Die Klage ist insoweit jedenfalls unbegründet, weil die Klägerin die Qualifikation zum Masterstudium nach § 33 BMStPO/PSL nicht nachweisen kann. Nach § 33 Satz 1 BMStPO/PSL wird die Qualifikation durch einen ersten berufsqualifizierenden Abschluss einer in- oder ausländischen Hochschule bzw. einen sonstigen gleichwertigen Abschluss im Fach Psychologie nachgewiesen. § 33 Satz 1 BMStPO/PSL und auch § 33 Satz 2 BMStPO/PSL verlangen dabei ausdrücklich einen „Abschluss“, den die Klägerin gerade nicht vorweisen kann. Ohne die Gleichwertigkeit von einzelnen Fächern des Diplomstudiengangs mit Modulen des Bachelorstudiengangs im Einzelnen prüfen zu müssen, kommt eine Anerkennung der erworbenen Leistungen im Diplomstudiengang als Bachelor-Abschluss für die Klägerin nicht in Betracht, weil ihr jedenfalls die schriftliche Diplomarbeit fehlt, diese weder eingereicht noch fertig gestellt ist. Eine mit der Bachelorarbeit nach § 28 BMStPO/PSL – eventuell – vergleichbare Leistung ist damit nicht vorhanden. Die Vordiplomprüfung der Klägerin aus dem Jahr 2007 muss die Beklagte ebenfalls nicht als Bachelor-Prüfung anerkennen. Die Unterschiedlichkeit der Studienfächer, des Prüfungsverfahrens und vor allem der Bedeutung des Vordiploms für den Studienverlauf (vgl. §§ 19 ff. Diplomprüfung, §§ 26 ff. BMStPO/PSL) sprechen gegen eine Gleichstellung mit dem Bachelor-Abschluss. In jedem Fall steht der Beklagten insoweit ein vom Gericht nicht weiter zu überprüfender Beurteilungsspielraum zu, für deren Überschreitung nichts ersichtlich ist. Die Erkrankung und die Behinderung der Klägerin können nicht zu einer Sonderbehandlung in dem Sinn führen, dass fachliche Leistungen nicht erbracht werden müssen. Körperliche Einschränkungen können Verfahrenserleichterungen zum Nachteilsausgleich erfordern (so auch in § 24 BMStPO/PSL vorgesehen), nicht aber den Verzicht auf Qualifikationen bedingen. Dies widerspräche dem Grundsatz der Chancengleichheit.

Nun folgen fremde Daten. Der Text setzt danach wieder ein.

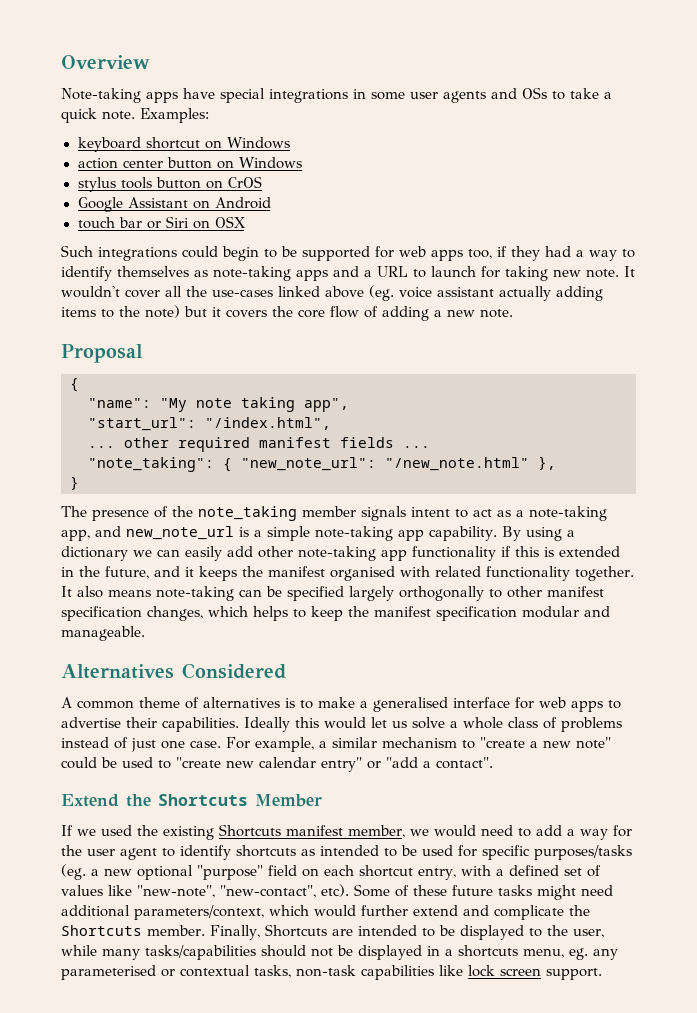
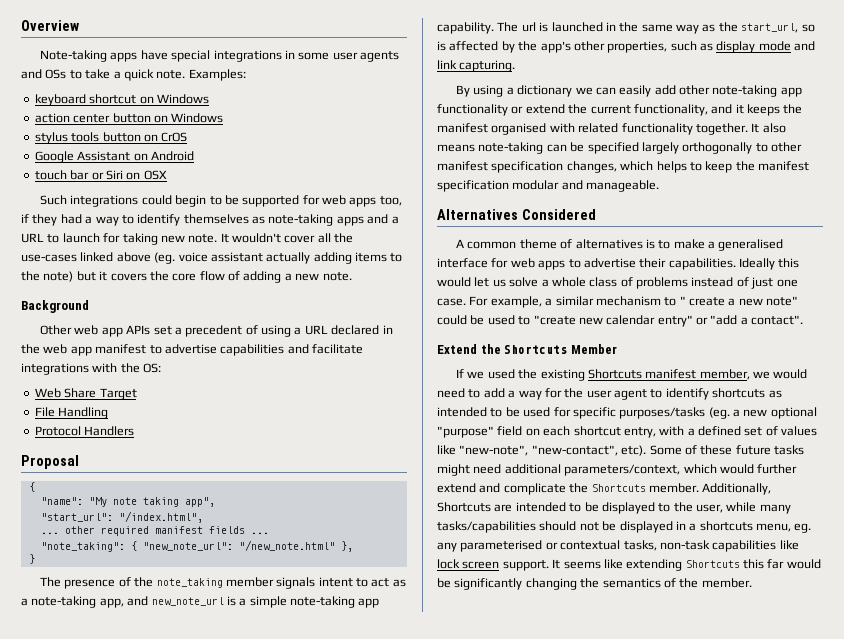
(513, 313) none -> [21,300,89,313] [40,325,393,337] [21,344,363,356] [21,363,162,375] [34,388,137,400] [34,407,109,419] [34,426,135,436] // Background // Other web app APIs set a precedent of using a URL declared in the web app manifest to advertise capabilities and facilitate integrations with the OS: // Web Share Target // File Handling // Protocol Handlers
(497, 533) none -> [497,22,815,34] [437,41,816,53] [437,60,516,72] The url is launched in the same way as the start_url, so is affected by the app's other properties, such as display mode and link capturing. //
[501,546,620,557] [61,566,149,579] if this is extended in the future, -> [511,104,708,116] or extend the current functionality,
[480,737,525,748] "create -> [679,296,725,306] " create
[209,925,260,940] Finally, -> [702,483,772,495] Additionally,
(602, 974) none -> [552,559,821,571] [437,578,752,590] It seems like extending Shortcuts this far would be significantly changing the semantics of the member.

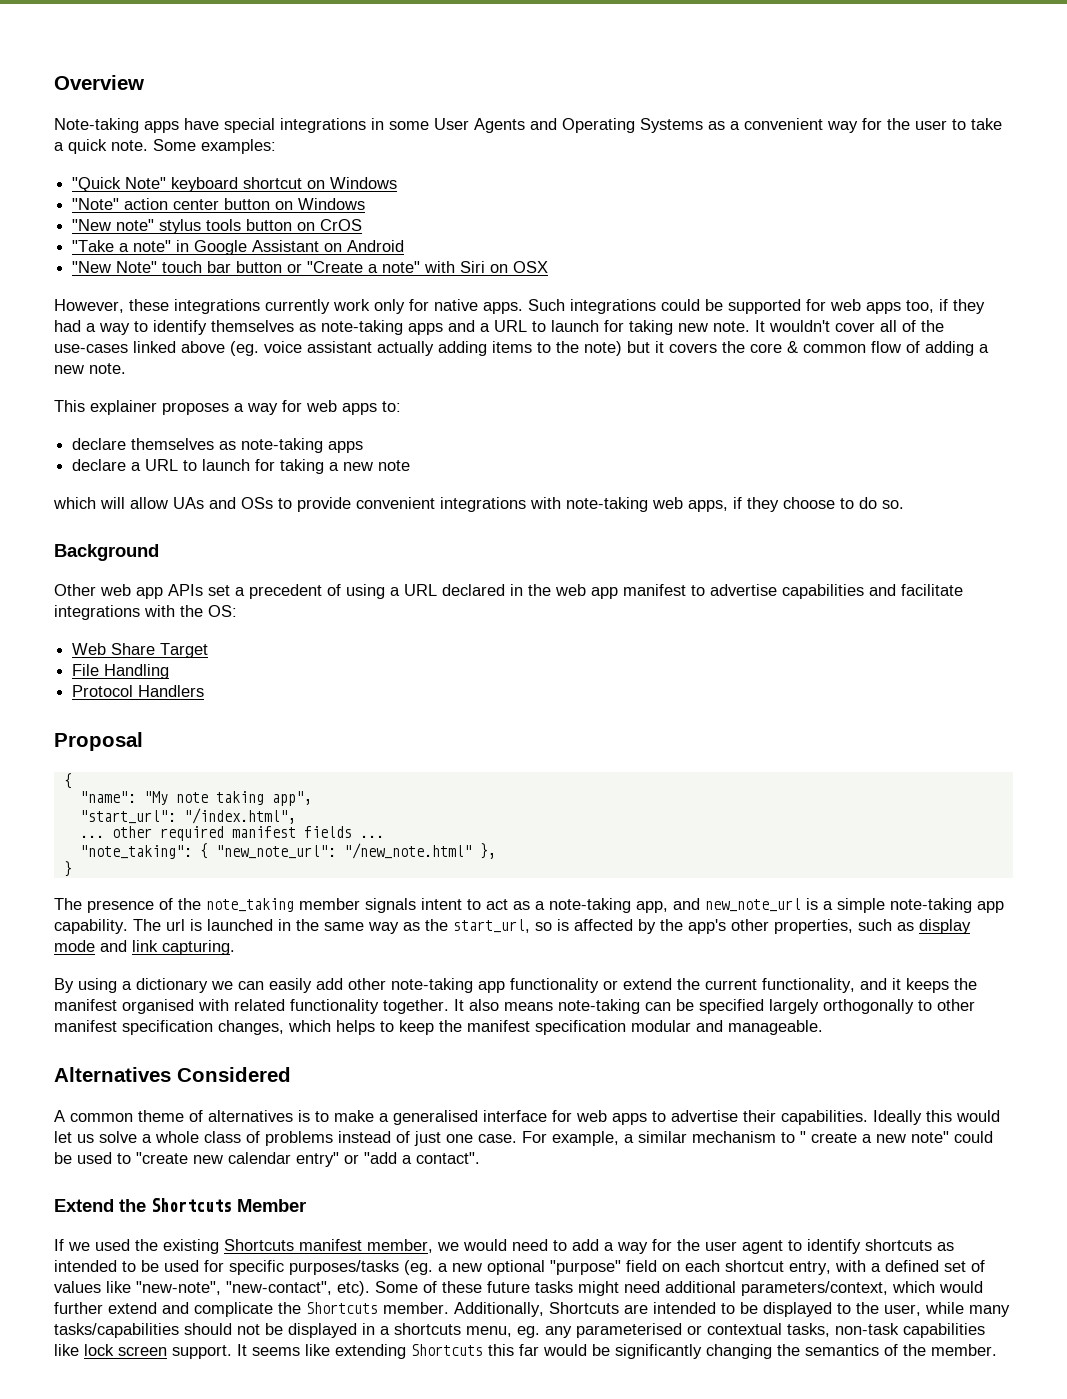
[332,51,400,62] [21,69,67,79] user agents and OSs -> [434,118,947,133] User Agents and Operating Systems as a convenient way for the user
[188,69,246,81] Examples: // -> [153,139,276,154] [72,177,167,192] Some examples: // "Quick Note"
(209, 99) none -> [72,198,120,210] "Note"
(224, 118) none -> [72,219,155,231] "New note"
(188, 137) none -> [72,240,190,252] "Take a note" in
[34,170,167,180] touch bar or Siri on OSX // -> [72,261,549,273] [54,299,523,314] "New Note" touch bar button or "Create a note" with Siri on OSX // However, these integrations currently work only for native apps.
[175,195,222,207] begin to -> (700, 305) none
(331, 238) none -> [902,320,916,332] of
(197, 277) none -> [787,341,866,353] & common
(352, 276) none -> [54,400,401,415] [72,438,364,453] [72,459,411,474] [53,497,904,512] // This explainer proposes a way for web apps to: // declare themselves as note-taking apps // declare a URL to launch for taking a new note // which will allow UAs and OSs to provide convenient integrations with note-taking web apps, if they choose to do so.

Die Klage war somit auch hinsichtlich dieses Klagegegenstandes mit der Kostenfolge des § 154 Abs. 1 VwGO abzuweisen.
4. Nicht Gegenstand dieser Klage ist die Frage, wie viele ECTS-Punkte der Klägerin im Rahmen eines Bachelorstudiums Psychologie aus dem vorausgegangenen Diplomstudiengang Psychologie im Einzelnen angerechnet werden können.
5. Insgesamt ergibt sich für die Parteien damit eine Kostenquote von 5/6 zu 1/6 zu Lasten der Klägerin, die nur hinsichtlich der Feststellung des endgültigen Nichtbestehens der Diplomprüfung keine Kosten tragen muss.